The love letters were rectangular packets of al dente pasta filled with a pea puree and topped with tomato based sauce and spicy lamb sausage. The ravioli followed and it was as rich and decadent a pasta dish you could get. The sauce, made of the liver, was flecked with bits of black truffle. I haven't had truffles much, but each time I can't get over their texture, which I love. It's dense and soft and hard and delicate all at once. We also ordered a side of Babbo Greens, which turned out to be escarole that day. There was a lot of escarole on that plate.

How do people eat appetizers and primis and secondis? Before our pastas arrived, I wondered out loud if we had ordered enough food. By beef cheek ravioli time, I was really getting stuffed! Even at half a portion each, it was a lot of food. Still, we ordered two desserts, the ricotta cheesecake with strawberries and balsamic vinegar and the pistachio and chocolate semifreddo.

The cheesecake was yummy - creamy but light and I've never come across a plate of strawberries, balsamic and fresh whipped cream that I did not like. The semifreddo, which had a similar texture, only cold, was dynamite, worthy of plate-licking, which we did not do. But something tells me the folks at Babbo would be ok with it.

Labels: , , , , ,


Blogger China-Latina Chowhound said...

Decanting makes an ENORMOUS difference. I really cannot stress that enough.

I used to hate lamb when I was little and now I love it. I really have to try that Armandino's lamb prosciutto. Those Love Letters are calling out to me too.

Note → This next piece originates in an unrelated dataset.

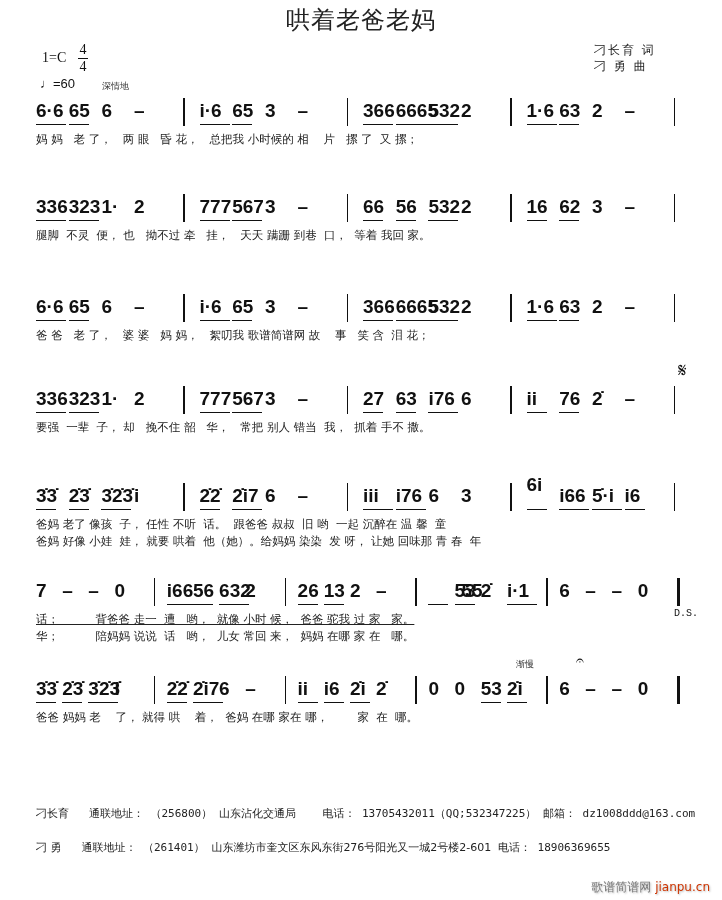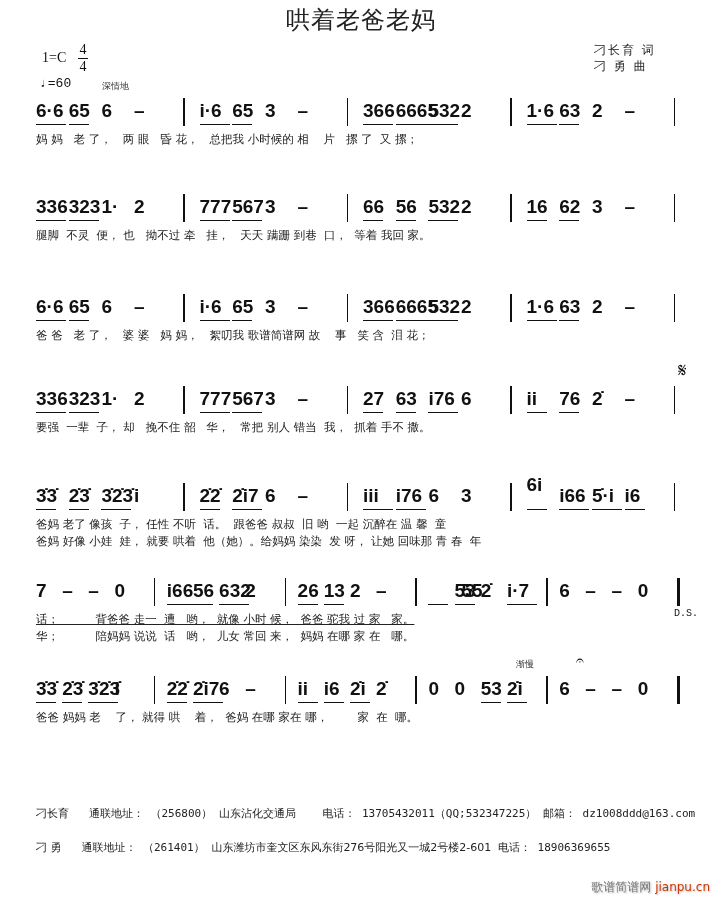"♩=60" .tempo { font-family: Liberation Mono, monospace -> Liberation Sans, sans-serif }
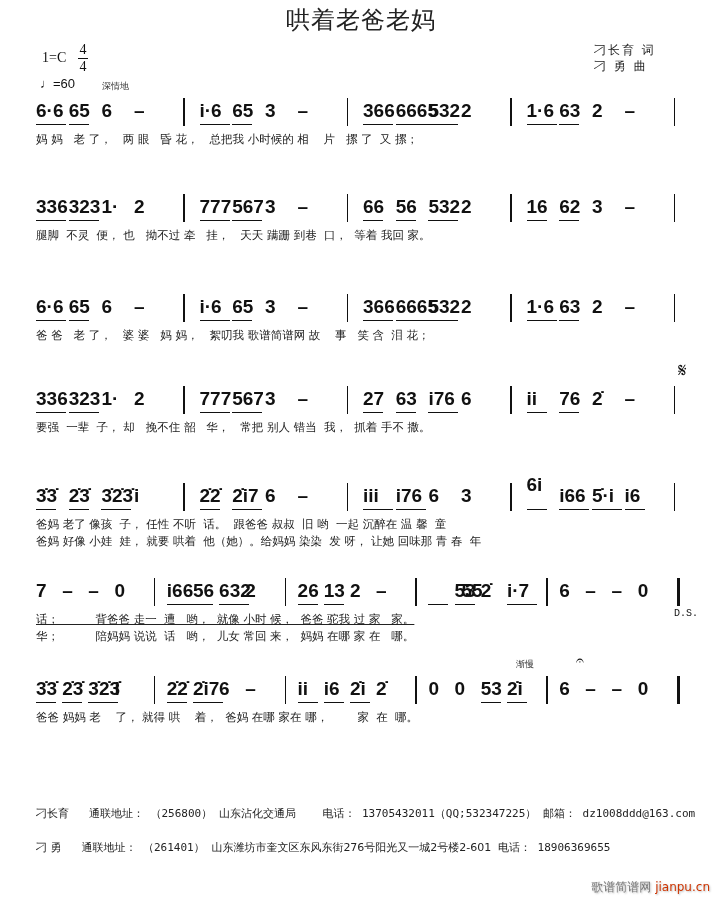"i·7" div.abs { text: 7 -> 1 }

I know you're not so into duck, but I wish you had tried the duck with house-made pancetta.

Also, we should eat Korean fried chicken tomorrow pre-bocce.

August 14, 2007 10:31 AM  
Blogger Listmaker said...

you always make me look so stupid in your food posts. i know i bring a lot of it (ok, all of it) on myself but come on!

August 14, 2007 10:49 AM  
Blogger youthlarge said...

LM: But did you not object to the dish by name alone? I wasn't trying to make you look stupid, I was just surprised because you're normally not timid and will try things at least once.

CLC: I would have tried the duck, as like my nth choice! The braised beef, lifeguard calamari and fish dishes would have come way before the duck.